FocusISM_lib

FitFingerprint(sub_img, p0=[1, 1], Ndet=5)[source]
class Selector(img)[source]

Bases: object

line_select_callback(eclick, erelease)[source]
select()[source]
fingerprint_model(xdata, A, sigma, BKG=0)[source]
focusISM(img, sigma_B_bound=None, threshold=0, apr=True, calibration='manual', sum_results=True, parallelize=True)[source]

Focus-ISM algorithm to remove out-of-focus background

Parameters:
  • img (np.array (Nx x Ny x Nch)) – ISM dataset

  • sigma_B_bound (float) – lower limit of the background std, in units of in-focus std

  • threshold (int) – Minimum number of photons per pixel required to start the analysis. Pixels below the threshold are assigned to the background.

  • apr (bool) – If True, the ISM dataset is reassigned with APR before applying focus-ISM. This step is facultative only for high-power STED data.

  • calibration (str or np.array(Nx x Ny x Nch)) – if ‘manual’ the user is requested to select a region of the input dataset. If np.array(Nx x Ny x Nch), the calibration dataset is used to calculate the in-focus fingerprint

  • sum_results (bool) – If true, the results are summed along the Nch dimension

  • parallelize (bool) – If True, the algorithm is CPU-parallelized using the ‘threading’ backend. If False, a progress bar is displayed. Default is True.

Returns:

  • signal (np.array (Nx x Ny) or np.array (Nx x Ny x Nch)) – Focus-ISM reconstruction of the in-focus signal

  • background (np.array (Nx x Ny) or np.array (Nx x Ny x Nch)) – Focus-ISM reconstruction of the out-of-focus signal,

  • ism (np.array (Nx x Ny) or np.array (Nx x Ny x Nch)) – APR reconstruction

gaussian(x, y, x0, y0, A, sigma)[source]
gaussian_model(xdata, sigma_A, B, sigma_B)[source]
pixel_fit_1(F, sigma_A, sigma_B, threshold=0)[source]

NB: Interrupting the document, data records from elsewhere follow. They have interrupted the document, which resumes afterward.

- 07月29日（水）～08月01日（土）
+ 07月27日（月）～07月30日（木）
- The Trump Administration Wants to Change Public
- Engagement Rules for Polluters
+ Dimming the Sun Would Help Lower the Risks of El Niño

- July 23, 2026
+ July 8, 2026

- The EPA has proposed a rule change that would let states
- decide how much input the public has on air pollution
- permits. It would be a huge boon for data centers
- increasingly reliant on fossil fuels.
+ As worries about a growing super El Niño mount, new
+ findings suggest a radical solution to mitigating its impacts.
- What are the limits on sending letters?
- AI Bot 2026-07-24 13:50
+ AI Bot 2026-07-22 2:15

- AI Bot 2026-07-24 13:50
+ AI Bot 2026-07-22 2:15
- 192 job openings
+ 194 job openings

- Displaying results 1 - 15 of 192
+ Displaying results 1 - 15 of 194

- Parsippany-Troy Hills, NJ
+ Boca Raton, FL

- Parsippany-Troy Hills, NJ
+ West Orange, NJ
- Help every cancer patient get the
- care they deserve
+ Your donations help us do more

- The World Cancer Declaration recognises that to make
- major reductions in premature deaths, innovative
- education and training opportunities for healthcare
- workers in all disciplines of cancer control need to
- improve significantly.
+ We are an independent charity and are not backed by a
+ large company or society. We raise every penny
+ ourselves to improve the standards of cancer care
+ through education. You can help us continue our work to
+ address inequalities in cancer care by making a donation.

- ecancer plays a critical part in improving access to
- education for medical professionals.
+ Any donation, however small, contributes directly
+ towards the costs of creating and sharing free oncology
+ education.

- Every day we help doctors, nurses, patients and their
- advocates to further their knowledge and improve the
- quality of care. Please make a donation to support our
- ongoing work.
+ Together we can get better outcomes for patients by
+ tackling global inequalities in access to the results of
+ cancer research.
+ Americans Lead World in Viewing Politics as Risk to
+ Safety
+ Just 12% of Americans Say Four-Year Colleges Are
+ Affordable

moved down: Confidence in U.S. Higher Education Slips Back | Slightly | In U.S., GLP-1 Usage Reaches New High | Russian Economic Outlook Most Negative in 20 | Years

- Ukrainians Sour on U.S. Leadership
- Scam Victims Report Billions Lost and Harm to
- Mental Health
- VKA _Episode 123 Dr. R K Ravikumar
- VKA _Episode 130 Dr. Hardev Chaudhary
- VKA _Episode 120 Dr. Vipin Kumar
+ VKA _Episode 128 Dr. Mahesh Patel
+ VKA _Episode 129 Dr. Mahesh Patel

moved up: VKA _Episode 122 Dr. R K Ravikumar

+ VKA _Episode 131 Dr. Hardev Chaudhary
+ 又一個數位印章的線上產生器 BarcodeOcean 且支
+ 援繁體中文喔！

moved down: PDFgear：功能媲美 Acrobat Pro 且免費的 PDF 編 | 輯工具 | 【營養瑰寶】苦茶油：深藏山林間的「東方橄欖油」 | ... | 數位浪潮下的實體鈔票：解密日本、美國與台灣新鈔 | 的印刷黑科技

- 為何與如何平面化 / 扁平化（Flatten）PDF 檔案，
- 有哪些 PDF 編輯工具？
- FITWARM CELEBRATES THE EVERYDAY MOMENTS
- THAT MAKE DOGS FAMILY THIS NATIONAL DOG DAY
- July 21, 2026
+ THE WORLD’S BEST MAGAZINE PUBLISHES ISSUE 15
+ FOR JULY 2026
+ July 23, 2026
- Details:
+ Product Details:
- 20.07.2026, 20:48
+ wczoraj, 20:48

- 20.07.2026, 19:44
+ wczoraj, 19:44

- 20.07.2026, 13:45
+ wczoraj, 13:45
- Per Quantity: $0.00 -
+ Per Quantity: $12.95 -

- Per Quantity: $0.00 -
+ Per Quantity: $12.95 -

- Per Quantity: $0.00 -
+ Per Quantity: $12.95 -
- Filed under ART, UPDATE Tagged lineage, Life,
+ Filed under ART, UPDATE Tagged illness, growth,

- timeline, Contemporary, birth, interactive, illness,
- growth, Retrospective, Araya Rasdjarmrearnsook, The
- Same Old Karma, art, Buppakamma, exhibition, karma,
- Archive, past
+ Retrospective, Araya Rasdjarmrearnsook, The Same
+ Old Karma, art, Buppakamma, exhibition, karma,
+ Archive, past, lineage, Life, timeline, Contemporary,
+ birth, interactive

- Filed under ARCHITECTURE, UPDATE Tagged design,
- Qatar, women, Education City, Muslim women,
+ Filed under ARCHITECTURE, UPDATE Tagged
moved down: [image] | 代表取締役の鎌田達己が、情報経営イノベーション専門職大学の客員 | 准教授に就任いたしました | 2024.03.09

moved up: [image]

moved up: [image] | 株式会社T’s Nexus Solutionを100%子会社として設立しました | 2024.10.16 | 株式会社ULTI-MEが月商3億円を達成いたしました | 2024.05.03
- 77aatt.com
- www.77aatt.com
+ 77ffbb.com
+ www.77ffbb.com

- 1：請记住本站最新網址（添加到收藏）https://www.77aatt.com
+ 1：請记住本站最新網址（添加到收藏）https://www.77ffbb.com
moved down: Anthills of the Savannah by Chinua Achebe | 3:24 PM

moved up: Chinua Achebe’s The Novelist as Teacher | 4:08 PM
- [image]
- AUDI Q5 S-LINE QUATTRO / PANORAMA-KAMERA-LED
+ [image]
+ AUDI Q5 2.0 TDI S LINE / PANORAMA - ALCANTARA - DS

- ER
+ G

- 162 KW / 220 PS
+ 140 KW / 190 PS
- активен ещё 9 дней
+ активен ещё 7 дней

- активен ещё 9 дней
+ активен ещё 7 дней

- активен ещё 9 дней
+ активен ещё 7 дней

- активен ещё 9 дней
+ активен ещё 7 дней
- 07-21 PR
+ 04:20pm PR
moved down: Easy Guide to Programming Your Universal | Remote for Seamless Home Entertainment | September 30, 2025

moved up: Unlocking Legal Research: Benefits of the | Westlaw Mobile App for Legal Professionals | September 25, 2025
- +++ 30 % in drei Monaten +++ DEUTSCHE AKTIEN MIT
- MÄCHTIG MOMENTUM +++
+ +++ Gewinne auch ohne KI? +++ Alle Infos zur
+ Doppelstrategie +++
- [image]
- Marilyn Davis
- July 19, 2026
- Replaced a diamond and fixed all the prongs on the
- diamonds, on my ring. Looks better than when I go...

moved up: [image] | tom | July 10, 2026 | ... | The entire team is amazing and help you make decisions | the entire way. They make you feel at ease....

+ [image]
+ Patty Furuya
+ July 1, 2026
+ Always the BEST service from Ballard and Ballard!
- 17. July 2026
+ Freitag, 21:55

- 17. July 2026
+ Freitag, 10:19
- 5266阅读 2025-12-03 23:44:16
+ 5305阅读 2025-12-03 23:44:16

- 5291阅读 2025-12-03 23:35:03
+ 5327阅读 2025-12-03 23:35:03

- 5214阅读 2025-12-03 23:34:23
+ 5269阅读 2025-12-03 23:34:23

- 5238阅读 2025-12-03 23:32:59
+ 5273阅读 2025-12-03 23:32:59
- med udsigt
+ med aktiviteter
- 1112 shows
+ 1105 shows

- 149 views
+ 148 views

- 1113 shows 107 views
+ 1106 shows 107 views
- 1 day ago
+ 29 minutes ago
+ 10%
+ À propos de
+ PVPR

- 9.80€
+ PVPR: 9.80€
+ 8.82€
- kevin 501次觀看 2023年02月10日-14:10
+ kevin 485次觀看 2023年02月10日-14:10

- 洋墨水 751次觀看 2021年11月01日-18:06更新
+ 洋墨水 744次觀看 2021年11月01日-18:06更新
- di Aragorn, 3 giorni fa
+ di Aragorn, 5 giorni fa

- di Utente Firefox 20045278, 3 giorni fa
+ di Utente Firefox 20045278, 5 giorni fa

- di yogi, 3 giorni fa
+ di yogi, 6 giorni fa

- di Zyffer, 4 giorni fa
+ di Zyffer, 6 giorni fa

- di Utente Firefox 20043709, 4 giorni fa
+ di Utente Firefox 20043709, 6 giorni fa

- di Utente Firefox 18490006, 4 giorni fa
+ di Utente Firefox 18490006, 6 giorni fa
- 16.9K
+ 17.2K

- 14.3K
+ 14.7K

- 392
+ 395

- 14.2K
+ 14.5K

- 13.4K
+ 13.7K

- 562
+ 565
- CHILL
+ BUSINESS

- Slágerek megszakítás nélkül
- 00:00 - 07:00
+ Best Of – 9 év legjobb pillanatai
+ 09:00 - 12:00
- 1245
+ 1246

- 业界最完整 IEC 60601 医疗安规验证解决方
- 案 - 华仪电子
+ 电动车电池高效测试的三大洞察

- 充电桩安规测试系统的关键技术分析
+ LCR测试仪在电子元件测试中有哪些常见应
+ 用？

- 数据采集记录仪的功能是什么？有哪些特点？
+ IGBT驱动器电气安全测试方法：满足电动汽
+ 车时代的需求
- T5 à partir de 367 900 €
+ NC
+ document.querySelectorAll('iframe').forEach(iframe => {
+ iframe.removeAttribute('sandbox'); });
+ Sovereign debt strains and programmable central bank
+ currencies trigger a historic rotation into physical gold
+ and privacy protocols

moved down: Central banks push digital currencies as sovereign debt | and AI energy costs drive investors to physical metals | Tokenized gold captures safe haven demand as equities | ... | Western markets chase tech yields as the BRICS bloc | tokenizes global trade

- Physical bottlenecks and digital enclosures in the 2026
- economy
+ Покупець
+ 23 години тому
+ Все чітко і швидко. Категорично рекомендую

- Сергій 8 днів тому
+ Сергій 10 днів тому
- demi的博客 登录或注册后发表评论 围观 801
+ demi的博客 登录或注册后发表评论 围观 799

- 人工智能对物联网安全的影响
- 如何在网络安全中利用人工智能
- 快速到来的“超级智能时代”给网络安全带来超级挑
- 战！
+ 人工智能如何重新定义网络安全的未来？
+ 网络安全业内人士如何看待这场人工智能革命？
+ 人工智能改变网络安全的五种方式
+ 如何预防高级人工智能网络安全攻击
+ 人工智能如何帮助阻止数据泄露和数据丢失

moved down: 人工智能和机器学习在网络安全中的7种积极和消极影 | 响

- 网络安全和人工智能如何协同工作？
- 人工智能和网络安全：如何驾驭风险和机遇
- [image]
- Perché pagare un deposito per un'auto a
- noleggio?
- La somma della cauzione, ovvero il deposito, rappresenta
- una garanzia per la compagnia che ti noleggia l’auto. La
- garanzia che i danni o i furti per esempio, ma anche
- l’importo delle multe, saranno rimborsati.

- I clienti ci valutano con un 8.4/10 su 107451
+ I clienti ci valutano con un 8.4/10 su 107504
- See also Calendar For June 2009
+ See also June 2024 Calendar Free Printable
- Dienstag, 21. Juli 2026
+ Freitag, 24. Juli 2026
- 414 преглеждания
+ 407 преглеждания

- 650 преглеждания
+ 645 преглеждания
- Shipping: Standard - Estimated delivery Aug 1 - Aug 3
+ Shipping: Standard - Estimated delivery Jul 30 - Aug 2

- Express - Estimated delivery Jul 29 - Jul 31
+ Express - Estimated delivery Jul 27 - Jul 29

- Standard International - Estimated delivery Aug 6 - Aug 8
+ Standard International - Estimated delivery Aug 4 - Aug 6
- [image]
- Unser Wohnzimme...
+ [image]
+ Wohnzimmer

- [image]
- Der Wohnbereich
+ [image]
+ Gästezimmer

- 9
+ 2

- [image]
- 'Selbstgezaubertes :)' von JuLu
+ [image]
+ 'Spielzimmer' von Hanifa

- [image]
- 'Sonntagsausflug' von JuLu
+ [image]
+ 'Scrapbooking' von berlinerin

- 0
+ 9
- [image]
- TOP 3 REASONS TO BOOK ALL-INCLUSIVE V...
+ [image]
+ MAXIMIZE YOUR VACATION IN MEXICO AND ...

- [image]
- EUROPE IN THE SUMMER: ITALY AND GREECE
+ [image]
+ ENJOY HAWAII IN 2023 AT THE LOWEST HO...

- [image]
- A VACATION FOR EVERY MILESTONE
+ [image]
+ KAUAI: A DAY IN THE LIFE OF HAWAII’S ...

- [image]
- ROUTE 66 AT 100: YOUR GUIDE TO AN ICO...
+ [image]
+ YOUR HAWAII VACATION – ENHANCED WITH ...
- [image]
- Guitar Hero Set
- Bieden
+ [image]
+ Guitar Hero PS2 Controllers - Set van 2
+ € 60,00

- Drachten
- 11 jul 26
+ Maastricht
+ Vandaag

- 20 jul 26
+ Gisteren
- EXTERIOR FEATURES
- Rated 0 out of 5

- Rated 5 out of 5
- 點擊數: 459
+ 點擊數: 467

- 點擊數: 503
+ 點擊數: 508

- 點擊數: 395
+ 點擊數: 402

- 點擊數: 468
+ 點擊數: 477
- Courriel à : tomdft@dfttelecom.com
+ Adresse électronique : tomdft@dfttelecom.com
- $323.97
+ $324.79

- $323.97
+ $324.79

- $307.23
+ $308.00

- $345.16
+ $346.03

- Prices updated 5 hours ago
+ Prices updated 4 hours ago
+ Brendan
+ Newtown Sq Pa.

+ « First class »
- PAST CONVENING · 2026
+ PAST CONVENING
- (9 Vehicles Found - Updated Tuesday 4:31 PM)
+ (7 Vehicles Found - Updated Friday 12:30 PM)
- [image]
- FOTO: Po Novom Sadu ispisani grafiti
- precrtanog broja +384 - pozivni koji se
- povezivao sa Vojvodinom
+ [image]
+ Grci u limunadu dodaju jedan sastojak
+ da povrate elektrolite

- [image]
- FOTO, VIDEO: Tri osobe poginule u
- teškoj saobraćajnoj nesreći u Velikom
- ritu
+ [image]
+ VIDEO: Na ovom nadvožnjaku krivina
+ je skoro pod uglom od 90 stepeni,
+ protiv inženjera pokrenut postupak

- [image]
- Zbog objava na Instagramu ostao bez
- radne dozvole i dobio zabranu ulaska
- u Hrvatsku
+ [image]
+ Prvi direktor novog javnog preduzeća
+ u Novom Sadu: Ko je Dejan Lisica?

It fits the input micro-image to the sum of two Gaussian functions. The in-focus curve has fixed mean (the center of the micro-image) and standard deviation (sigma_A). The out-of-focus curve has fixed mean (the center of the micro-image) and fixed standard deviation (sigma_B).

Parameters:
  • F (np.ndarray) – Micro-image array.

  • sigma_A (float) – Standard deviation of the in-focus Gaussian function (units of pixels).

  • sigma_B (float) – Standard deviation of the ou-of-focus Gaussian function (units of pixels).

  • threshold (int, optional) – Minimum number of photons per pixel required to start the analysis. Pixels below the threshold are assigned to the background.. The default is 0.

Returns:

  • bkg (TYPE) – Background micro-image.

  • sig (TYPE) – In-focus micro-image.

  • sigma_B (TYPE) – Fitted sigma_B value. If the fit was unsuccesful or the treshold criterium is not satisfied, a 0 is returned.

  • R2 (TYPE) – Goodness of fit value (R-squared).

pixel_fit_2(F, sigma_A, sigma_B_bound=None, threshold=0)[source]

It fits the input micro-image to the sum of two Gaussian functions. The in-focus curve has fixed mean (the center of the micro-image) and standard deviation (sigma_A). The out-of-focus curve has fixed mean (the center of the micro-image) and free standard deviation (sigma_B), with a lower bound sigma_B_bound.

Parameters:
  • F (np.ndarray) – Micro-image array.

  • sigma_A (float) – Standard deviation of the in-focus Gaussian function (units of pixels).

  • sigma_B_bound (float, optional) – Lower limit of the background std, in units of in-focus std. The default is None.

  • threshold (int, optional) – Minimum number of photons per pixel required to start the analysis. Pixels below the threshold are assigned to the background.. The default is 0.

Returns:

  • bkg (TYPE) – Background micro-image.

  • sig (TYPE) – In-focus micro-image.

  • sigma_B (TYPE) – Fitted sigma_B value. If the fit was unsuccesful or the treshold criterium is not satisfied, a 0 is returned.

  • R2 (TYPE) – Goodness of fit value (R-squared).